Task prompt: Using the data below, copy each line that includes the word "运行正确会提示".

Entries taken from a collection:
|---|
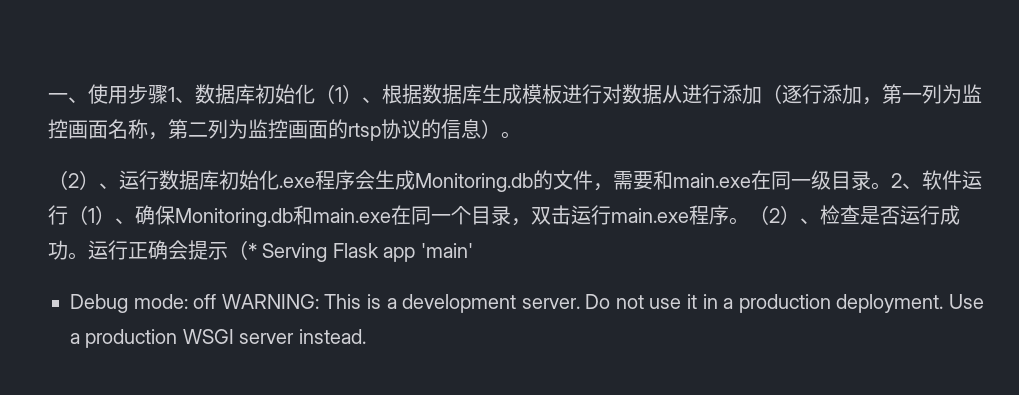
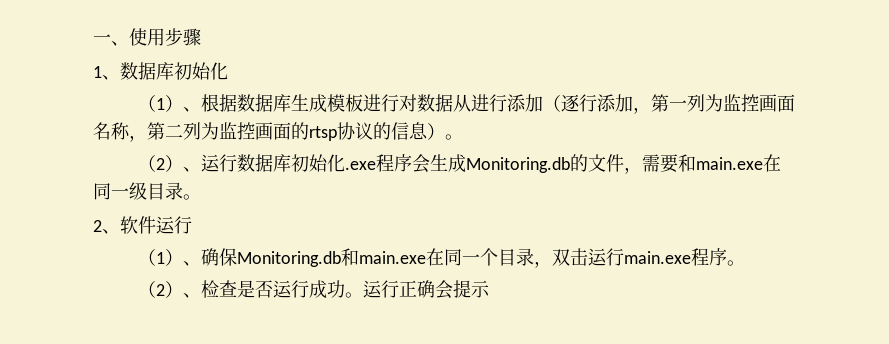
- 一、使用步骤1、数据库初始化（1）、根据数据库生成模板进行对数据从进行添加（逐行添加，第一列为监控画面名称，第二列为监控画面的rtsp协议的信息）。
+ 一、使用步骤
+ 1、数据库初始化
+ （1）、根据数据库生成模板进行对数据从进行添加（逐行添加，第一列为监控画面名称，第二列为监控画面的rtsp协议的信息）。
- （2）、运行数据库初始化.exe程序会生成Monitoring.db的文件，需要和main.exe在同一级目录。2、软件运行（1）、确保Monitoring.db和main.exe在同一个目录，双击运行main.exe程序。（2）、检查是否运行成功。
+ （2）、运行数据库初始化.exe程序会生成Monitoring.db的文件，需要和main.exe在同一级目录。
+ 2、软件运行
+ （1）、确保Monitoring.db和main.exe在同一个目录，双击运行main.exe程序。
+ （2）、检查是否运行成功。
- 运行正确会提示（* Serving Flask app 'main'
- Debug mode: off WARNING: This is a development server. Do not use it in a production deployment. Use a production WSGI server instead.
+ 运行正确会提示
|---|
Solution:
- 运行正确会提示（* Serving Flask app 'main'
+ 运行正确会提示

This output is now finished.